Per altro, assai di rado avveniva che Dina mancasse nel compito suo. Benché il suo modo di procedere fosse molto arruffato, benché la sua cucina sembrasse di solito messa a soqquadro dall’uragano, benché, insomma, per ogni utensile vi fossero tanti posti quanti giorni ha l’anno, ciò nonostante, purché si avesse la pazienza di aspettare alquanto, veniva alfine il pranzo servito in bell’ordine e gustoso in modo da sodisfar pienamente il palato di un epicureo.
Era l’ora solita dei preparativi del pranzo.
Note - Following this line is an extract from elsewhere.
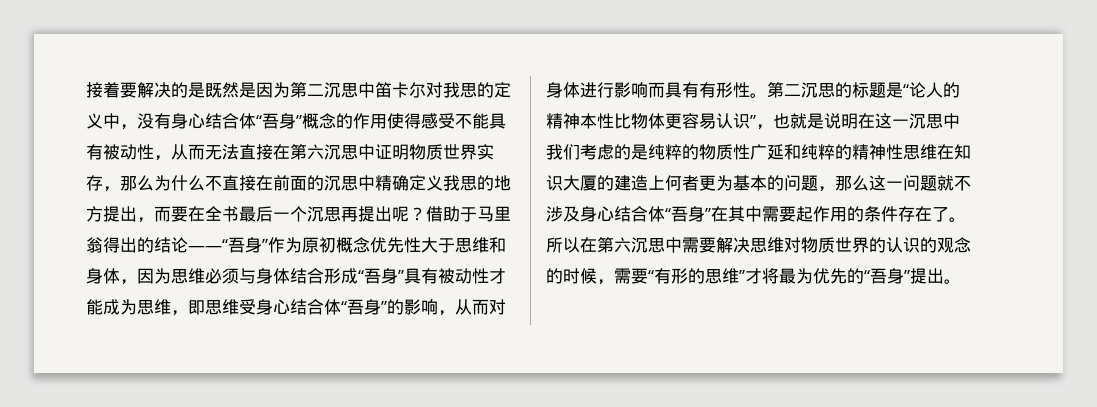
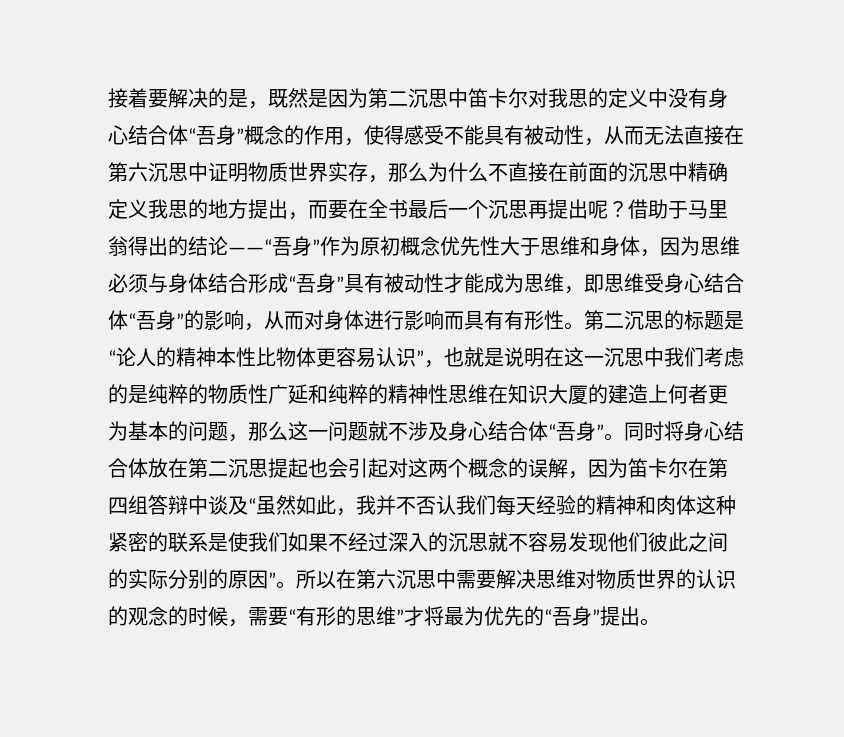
- 接着要解决的是既然是因为第二沉思中笛卡尔对我思的定义中，没有身心结合体“吾身”概念的作用使得感受不能具有被动性，从而无法直接在第六沉思中证明物质世界实存，那么为什么不直接在前面的沉思中精确定义我思的地方提出，而要在全书最后一个沉思再提出呢？
+ 接着要解决的是，既然是因为第二沉思中笛卡尔对我思的定义中没有身心结合体“吾身”概念的作用，使得感受不能具有被动性，从而无法直接在第六沉思中证明物质世界实存，那么为什么不直接在前面的沉思中精确定义我思的地方提出，而要在全书最后一个沉思再提出呢？
- 第二沉思的标题是“论人的精神本性比物体更容易认识”，也就是说明在这一沉思中我们考虑的是纯粹的物质性广延和纯粹的精神性思维在知识大厦的建造上何者更为基本的问题，那么这一问题就不涉及身心结合体“吾身”在其中需要起作用的条件存在了。
+ 第二沉思的标题是“论人的精神本性比物体更容易认识”，也就是说明在这一沉思中我们考虑的是纯粹的物质性广延和纯粹的精神性思维在知识大厦的建造上何者更为基本的问题，那么这一问题就不涉及身心结合体“吾身”。同时将身心结合体放在第二沉思提起也会引起对这两个概念的误解，因为笛卡尔在第四组答辩中谈及“虽然如此，我并不否认我们每天经验的精神和肉体这种紧密的联系是使我们如果不经过深入的沉思就不容易发现他们彼此之间的实际分别的原因”。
Dina, a cui allora occorrevano lunghi momenti di riflessione e di riposo e che amava sempre i suoi comodi, stava sdraiata sul pavimento della cucina fumando una vecchia pipa che le era molto cara e ch’essa accendeva, quasi un incensiere, allorché aveva bisogno d’ispirazione. Era questo il modo col quale Dina invocava le muse domestiche.
Intorno a lei stavano seduti vari membri di quella fiorente gioventù di cui è sempre gran copia nelle abitazioni dell’America meridionale, sgusciando piselli, mondando patate, pelando polli e uccelletti, o intenti ad altre minute occupazioni di simil genere; e Dina interrompeva di quando in quando le sue importanti meditazioni, per dare con la mestola sulle spalle ora a questo ora a quello de’ suoi giovani coadiutori. E in verità Dina governava tutte quelle teste lanute con dispotismo, e pareva credesse che costoro fossero stati creati apposta per risparmiare i suoi passi, come diceva lei.